On Creating Space (or why change is utterly, ridiculously hard)

lifework - change

When I was pregnant with Harry, my first child, I had this recurring nightmare.

In this nightmare, I was on a plane going somewhere with little Harry and I would leave the plane, forgetting my baby behind. In one dream, I left him in the overhead bin. In another, I left him under the seat behind me. In some versions of this nightmare, I wouldn’t even remember I had a baby at all until somebody would remind me. Sometimes several hours later.

I’m sure there are many interpretations for this dream, but it was obvious that I was struggling to determine how and where a new baby would fit into my life.

I know there are people who dance into new parenthood with ease, just as there are people who take on life’s new challenges and blessings with relative aplomb.

I am not one of those people.

It’s shocking how difficult it is for me to break a habit, to turn off the auto-pilot. More dramatically, it has proven unfathomably difficult for me to make space in my life for change – even positive change, such as good behaviors, and even good people (like babies).

I like my patterns, my systems – even my vices. They have been with me for a long time, and I don’t like to let go.

Most of all, I like to be in control.

Change makes me feel very, very out of control.

***

Throughout my 20s and early 30s, I was an inveterate traveler. (By the way – I just looked up the word inveterate. It means: “having a particular habit, activity, or interest that is long-established and unlikely to change.” Sounds about right.)

I traveled for work, I traveled for pleasure, and yes, I traveled out of habit. It was my way of life and I considered it to be a part of who I was.

There are many other things that I took for granted as part of my being. I was ambitious, I was hard-working, focused. I lived in the city, shunning the suburbs. I believed passionately in efficiency (I was a management consultant).

Then, I moved to South Africa.

And got married.

And had children.

When you live at the bottom of the world, it’s very difficult to travel anywhere without flying for a very long time. Even if you just go to the next country over.

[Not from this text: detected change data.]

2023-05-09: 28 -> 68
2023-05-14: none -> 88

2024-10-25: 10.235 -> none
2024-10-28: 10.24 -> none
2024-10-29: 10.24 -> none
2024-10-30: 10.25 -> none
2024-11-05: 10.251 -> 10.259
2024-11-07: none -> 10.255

Pre-babies, I had very merry visions of packing my children on my back and taking off for exotic locales. But the reality has been somewhat different. Sure, I’ve made the requisite every-other-year journey to visit my parents in Houston. But rather than packing children on my back in my envisioned bohemian style, I’ve packed an entire NYC-sized apartment’s worth of baby equipment to get there and back.

Let me state the obvious: flying 36 hours with a newborn and a toddler has not inspired me to become a jetset mother.

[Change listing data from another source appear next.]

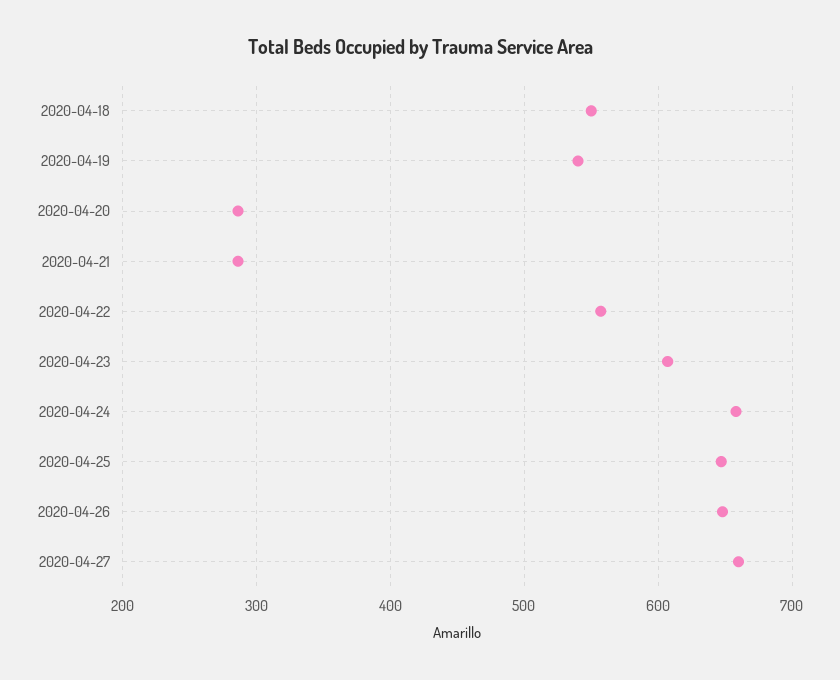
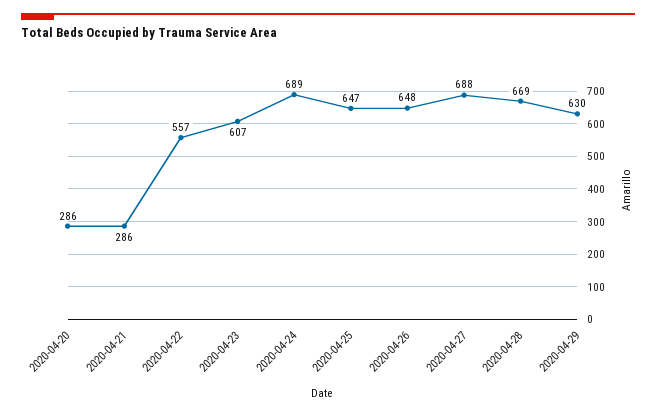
2020-04-18: 550 -> none
2020-04-19: 540 -> none
2020-04-24: 660 -> 689
2020-04-27: 660 -> 688
2020-04-28: none -> 669
2020-04-29: none -> 630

The other losses stacked up behind the travel. I hesitated to go back to work. I grew unclear about my career. I became a bit uncertain about the merits of efficiency. Or maybe in the fog of sleeplessness and the daily battle of trying to organize two children to leave the house, the idea of efficiency just became a joke.

We moved to the suburbs.

Yes, that was the last straw.

The loss of my single, footloose ways has been like moving through the 7 stages of grief. First there was shock and denial, then pain and guilt, I definitely grew angry – and I’m pretty sure I bargained with my husband (“do you think that the hospital takes them back?”).

The last two stages involve the upward turn and reconstruction. I do feel that I’m tepidly entering these uplifting stages.

Slowly.

***

Yes, the only thing constant in life is change.

How we choose to deal with change is largely how we choose to deal with life.

Making space – emotionally, mentally, physically – is the constructive way to deal with change. It’s good to give new stuff time to settle in, giving ourselves the grace and humility to adapt slowly. We can’t expect to change overnight, we have to allow ourselves the time to figure it out.

Some scientists estimate that it takes 15 days to kick a habit, others suggest over 250.

With me, I’m guessing I’m closer to the 250 side of things.

And maybe, just maybe, change is about adaptation more than anything else. Adapting expectations above all.

Last month, I put my second baby, Eva, on my back and hauled her to Italy for mang’Oh’s first international retreat.

I expected mayhem. I expected tears. But I did it for mang’Oh 🙂  (And maybe just to prove to myself that I could.)

Well, we got none of those.

We had a blast, Eva and I.

I learned that she loves to travel. And that she likes to flirt with Italian men. (And that she doesn’t like to sleep on planes.)

But most of all, I learned that while traveling solo in my 20s was good fun, traveling with my babies could be a different kind of fun.

And that change, after all, can be good.

PS. I also didn’t forget her in the overhead bin, which I thought was a pretty good sign that, as a mother, I’m coming along.